• **Work item**: Among the entries below, extract exactly the lines that run from the one with "color: #4c1d95 ->" through the one with "padding: 16px 3px", both ends included.

• **Records to use**:
--------------------------------
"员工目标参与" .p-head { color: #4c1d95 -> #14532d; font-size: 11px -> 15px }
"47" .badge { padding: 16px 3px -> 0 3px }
--------------------------------
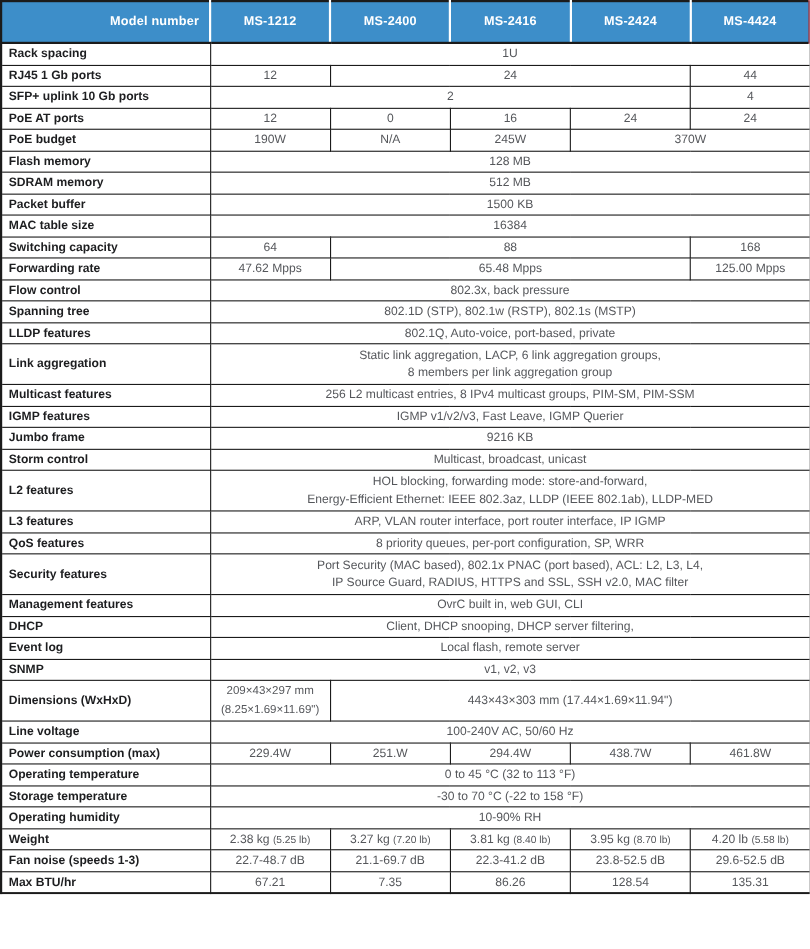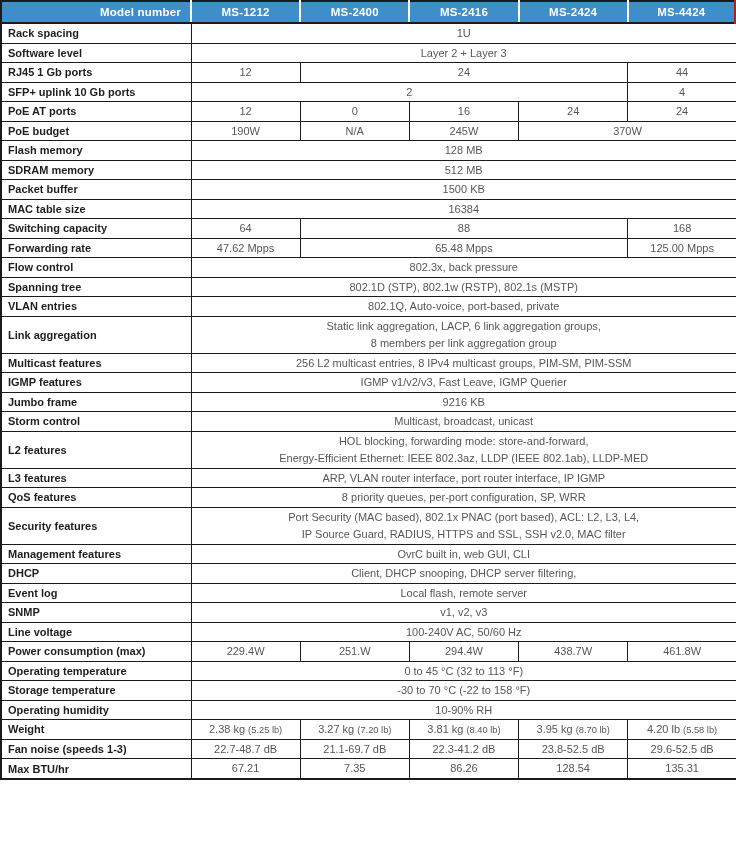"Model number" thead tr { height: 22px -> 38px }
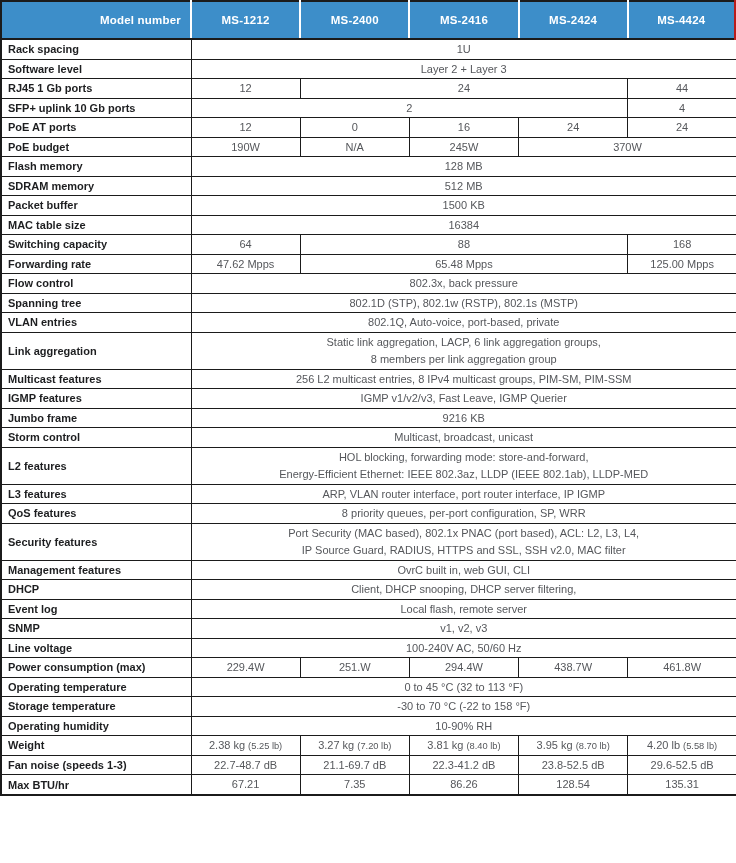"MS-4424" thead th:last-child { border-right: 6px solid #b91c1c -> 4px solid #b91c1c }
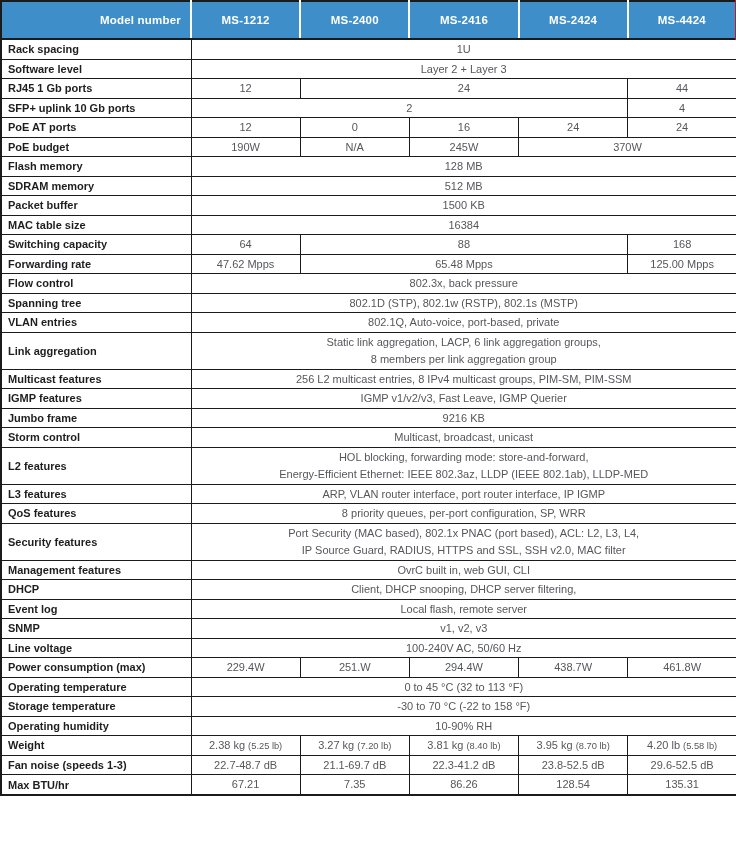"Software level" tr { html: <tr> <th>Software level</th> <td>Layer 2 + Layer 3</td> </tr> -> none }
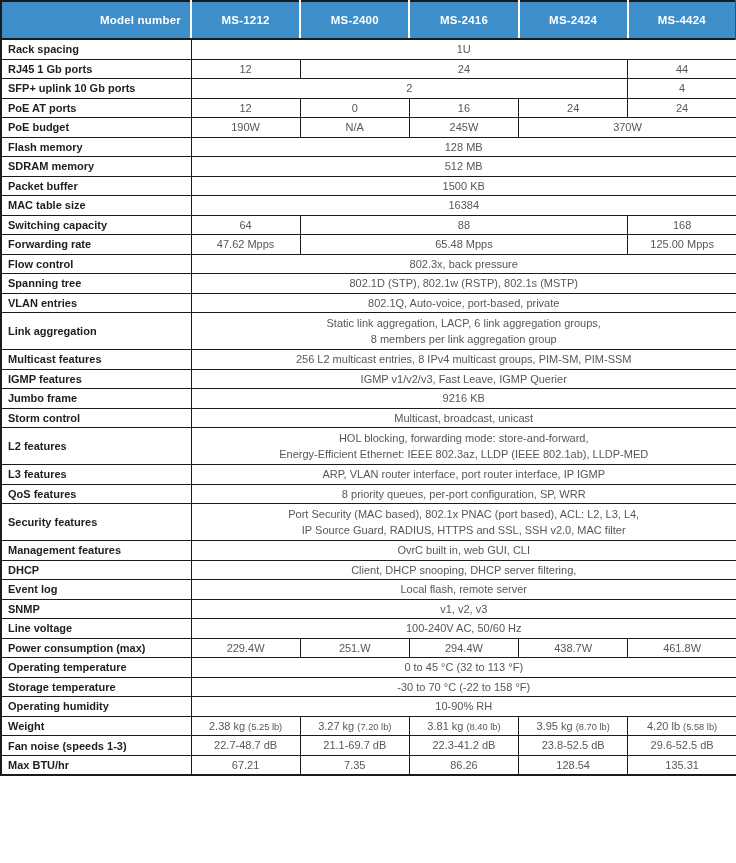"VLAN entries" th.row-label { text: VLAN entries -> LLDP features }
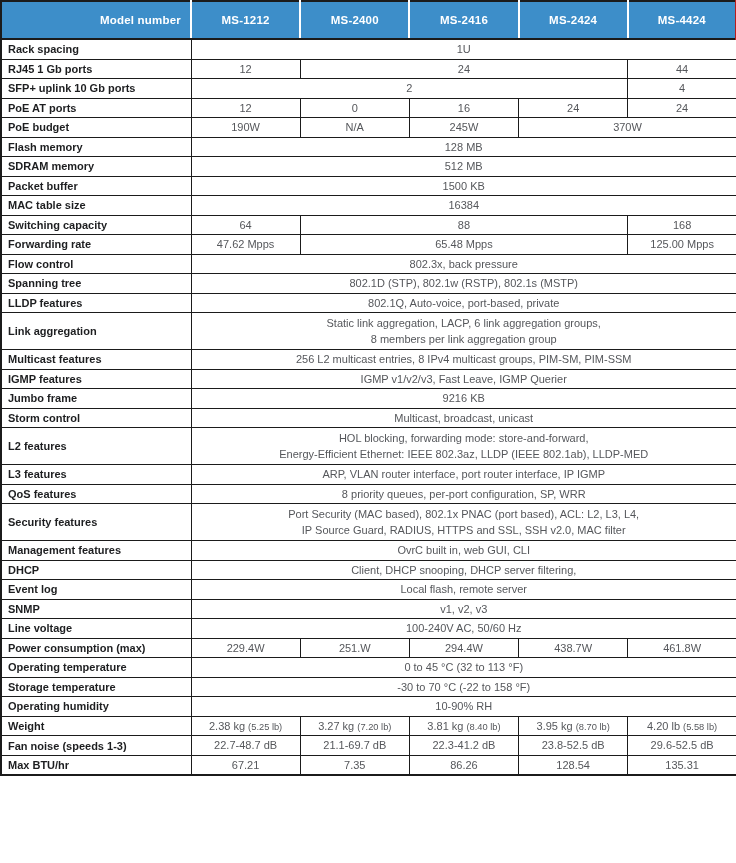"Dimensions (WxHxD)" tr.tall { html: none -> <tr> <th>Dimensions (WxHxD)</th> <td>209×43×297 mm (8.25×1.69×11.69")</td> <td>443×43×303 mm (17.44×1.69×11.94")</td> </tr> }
--------------------------------
• **Exercise output**:
"员工目标参与" .p-head { color: #4c1d95 -> #14532d; font-size: 11px -> 15px }
"47" .badge { padding: 16px 3px -> 0 3px }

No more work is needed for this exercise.